## Working data
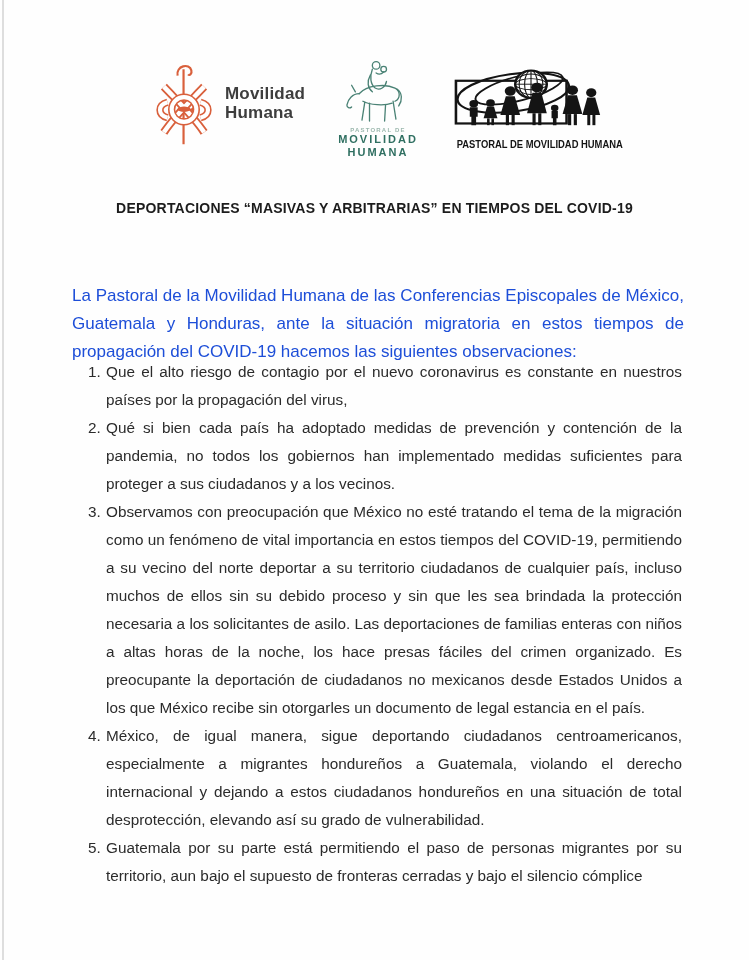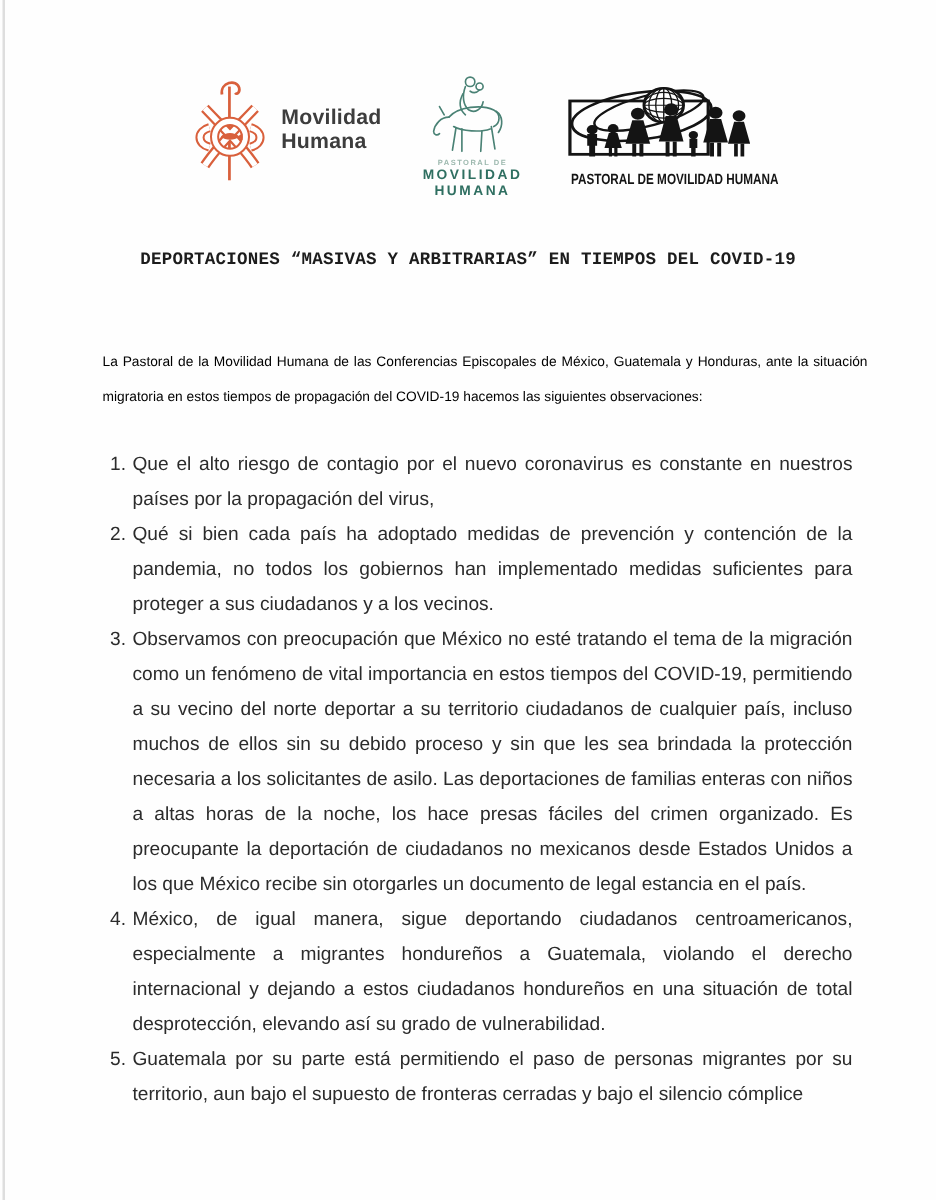--- a/index.html
+++ b/index.html
@@ -31,25 +31,24 @@
     margin-top: 1px; font-weight: bold; font-size: 10px; color: #141414;
     white-space: nowrap; transform: scale(.94, 1.18); transform-origin: center top;
     letter-spacing: 0;
   }
 
   
   .doc-title {
     position: absolute; top: 200px; left: 0; width: 100%;
     text-align: center; font-weight: bold; font-size: 14px; color: #1c1c1c;
     letter-spacing: .2px;
-    font-family: Liberation Mono, monospace;
   }
   .intro {
-    position: absolute; top: 265px; left: 82px; width: 612px;
-    font-size: 11px; line-height: 28px; text-align: justify; color: #000000;
+    position: absolute; top: 265px; left: 72px; width: 612px;
+    font-size: 17px; line-height: 28px; text-align: justify; color: #1d4ed8;
   }
   .obs-list { position: absolute; top: 358px; left: 70px; width: 612px; }
   .obs-item { display: flex; font-size: 15.3px; line-height: 28px; color: #2b2b2b; }
   .obs-item .num { width: 36px; box-sizing: border-box; padding-left: 18px; flex: none; }
   .obs-item .txt { flex: 1; text-align: justify; }
 </style>
 </head>
 <body>
 
 <div class="page">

## Exercise objective
In repeating the lines above, keep the wording exact and leave every picture out.

## Your solution
--- a/index.html
+++ b/index.html
@@ -31,25 +31,24 @@
     margin-top: 1px; font-weight: bold; font-size: 10px; color: #141414;
     white-space: nowrap; transform: scale(.94, 1.18); transform-origin: center top;
     letter-spacing: 0;
   }
 
   
   .doc-title {
     position: absolute; top: 200px; left: 0; width: 100%;
     text-align: center; font-weight: bold; font-size: 14px; color: #1c1c1c;
     letter-spacing: .2px;
-    font-family: Liberation Mono, monospace;
   }
   .intro {
-    position: absolute; top: 265px; left: 82px; width: 612px;
-    font-size: 11px; line-height: 28px; text-align: justify; color: #000000;
+    position: absolute; top: 265px; left: 72px; width: 612px;
+    font-size: 17px; line-height: 28px; text-align: justify; color: #1d4ed8;
   }
   .obs-list { position: absolute; top: 358px; left: 70px; width: 612px; }
   .obs-item { display: flex; font-size: 15.3px; line-height: 28px; color: #2b2b2b; }
   .obs-item .num { width: 36px; box-sizing: border-box; padding-left: 18px; flex: none; }
   .obs-item .txt { flex: 1; text-align: justify; }
 </style>
 </head>
 <body>
 
 <div class="page">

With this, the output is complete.